Mansour was appointed head of the Taliban in July 2015 following the revelation that the group’s founder Mullah Omar had in fact been dead for two years. He was widely blamed for leading the cover-up and the roster of candidates to succeed him will include many of the same names who entered the fray last year.
These include Omar’s son Mullah Yakoub, who was favored by some commanders as new leader but at the time judged too young and inexperienced, and Omar’s brother Mullah Abdul Manan Akhund.
Mansour gave both of them senior positions on the group’s leadership council and both are seen as favorites to take over.
Other possible successors are Mansour’s deputies—influential religious leader Haibatullah Akhundzada and Sirajuddin Haqqani—leader of the feared Taliban-allied Haqqani network responsible for some of the worst attacks on Afghan and U.S. targets. “This could be the time Haqqanis will try to take over the whole movement,” said Pakistani security analyst Amir Rana.
Will this further splinter the Taliban?
Almost certainly yes.
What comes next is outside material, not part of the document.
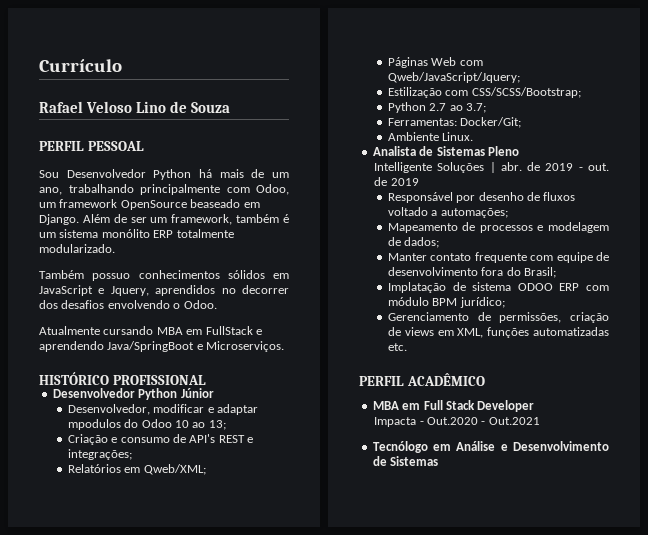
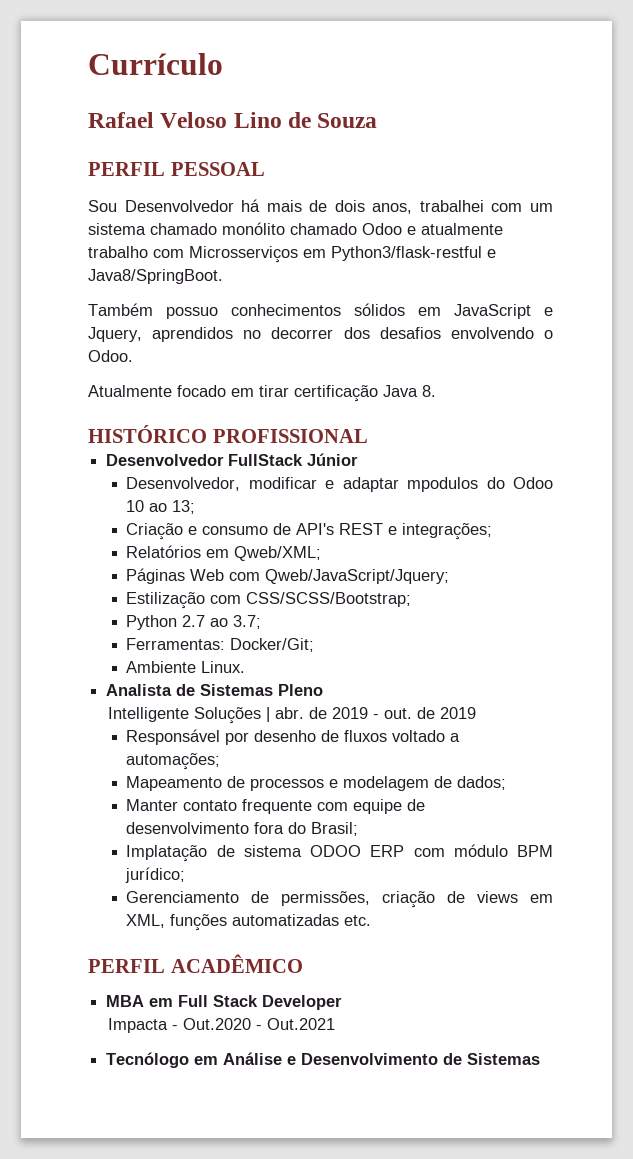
[153,169,192,180] Python -> (234, 206) none
[272,172,289,178] [39,184,289,195] [39,199,260,210] [39,214,289,225] [39,229,234,238] [39,244,115,253] um ano, trabalhando principalmente com Odoo, um framework OpenSource beaseado em Django. Além de ser um framework, também é um sistema monólito ERP totalmente modularizado. -> [334,200,553,214] [88,222,503,235] [88,246,496,263] [88,269,223,284] dois anos, trabalhei com um sistema chamado monólito chamado Odoo e atualmente trabalho com Microsserviços em Python3/flask-restful e Java8/SpringBoot.
[103,326,262,335] [39,341,285,352] cursando MBA em FullStack e aprendendo Java/SpringBoot e Microserviços. -> [177,385,436,402] focado em tirar certificação Java 8.
[138,388,178,400] Python -> [228,454,304,466] FullStack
Mansour had been particularly effective at subduing dissidents and eliminating rivals.
Mullah Dadullah, a prominent dissident commander, was killed last year in a gunfight with Mansour loyalists. And Mullah Rassoul, who formed a Taliban breakaway faction, had reportedly been detained by the Pakistani military—though his followers continue to fight on in his name.
If Mansour is indeed dead, analysts believe differences are once again likely to surface within the militants.
How would this impact the security situation?
“This could help the peace process—if it allows the moderate faction to come to the surface,” said Ahmed Rashid, author of the book Descent into Chaos. While infighting could buy some breathing space for beleaguered Afghan forces, the strategy of “divide and rule” may also backfire.
“First Mullah Omar and now Mansour—once you take the core out of a movement it could begin to unravel,” said Imtiaz Gul, director of the Islamabad based Center for Research and Security Studies. “On the other hand, peacemaking will become even more difficult if you are dealing with so many leaders. This has been the strategy for several years—to splinter them and make deals—but whether that works, we don’t know.”
According to Rana, Mansour’s death could also pave the way for groups like the Islamic State and Islamic Movement of Uzbekistan, long in the Taliban’s shadow, to emerge stronger than before.
What does the drone attack mean for Pakistan?
Pakistan was one of the Taliban’s main allies during their 1996-2001 rule of Afghanistan, and has continued to exert influence over their insurgency.
In March Pakistan’s top foreign affairs official Sartaj Aziz admitted openly what many had suspected for years—that the Afghan Taliban’s top leadership were sheltering inside the country.
But with peace efforts stalled despite the formation in January of a four-country group—the United States, China, Pakistan and Afghanistan—designed to kickstart the efforts, U.S. patience could have been growing thin.
The fact that the strike took place deep inside Pakistani territory, and not in the border tribal regions where all but one previous such attack occurred, will raise speculation however that Islamabad acquiesced.
The last round of four-way talks took place in Islamabad Wednesday. At that stage, the U.S. was ostensibly still willing to talk to the Taliban and their leader. Mansour’s intransigence may have been his downfall.
“There was an agreement that if Taliban refuse to come to the table then Pakistan will cooperate with operations against the Taliban. They had a commitment,” said analyst Rana.